Aura - OS Automation Agent

Initial Look

Inspiration

This project was born from two very different, yet equally powerful, inspirations. On a personal level, I watched my parents struggle with everyday digital tasks. Seeing their difficulty in handling modern devices, I wanted to create something that could bridge that gap—an assistant that would allow them to accomplish what they want with a simple voice or text command, removing the technical barriers and anxieties. Aura is the first step toward that goal: a tool designed to make technology accessible to everyone, regardless of their technical skill.

The second inspiration came from the world of science fiction: Jarvis from Iron Man. The idea of a seamless, intelligent AI that could understand intent, interact with multiple systems, and proactively assist with complex tasks was a powerful motivator. I wanted to capture a piece of that magic and build an agent that feels less like a tool and more like a capable partner.

How It Was Built

Aura is built on a client-server architecture, separating the lightweight local agent from the resource-intensive language model. This design allows the agent to be responsive and efficient on a local machine while leveraging the power of a dedicated server for AI inference.

The Local Agent: The "hands" of the agent, running on the user's desktop.

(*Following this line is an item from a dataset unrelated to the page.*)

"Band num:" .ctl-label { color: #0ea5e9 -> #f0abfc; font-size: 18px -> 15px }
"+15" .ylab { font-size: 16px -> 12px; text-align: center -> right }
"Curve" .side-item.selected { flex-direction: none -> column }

Core Logic: Written in Python, it orchestrates all the actions.
GUI: The holographic interface is built with PyQt6, providing a visually engaging way to interact with the agent through voice and text.
Tools: A suite of powerful libraries is used to give Aura its capabilities:
- Web Automation: Playwright is used for robust browser control.
- GUI Automation: PyAutoGUI and PyGetWindow provide low-level control of the mouse, keyboard, and application windows.
- Screen Understanding: Tesseract, EasyOCR, and OpenCV allow Aura to read text and identify elements on the screen.
- Document Creation: python-docx and python-pptx are used to generate Word documents and PowerPoint presentations.
- Data Operations: Pandas is used for data analysis and manipulation.

The Cloud Server: The "brain" of the agent.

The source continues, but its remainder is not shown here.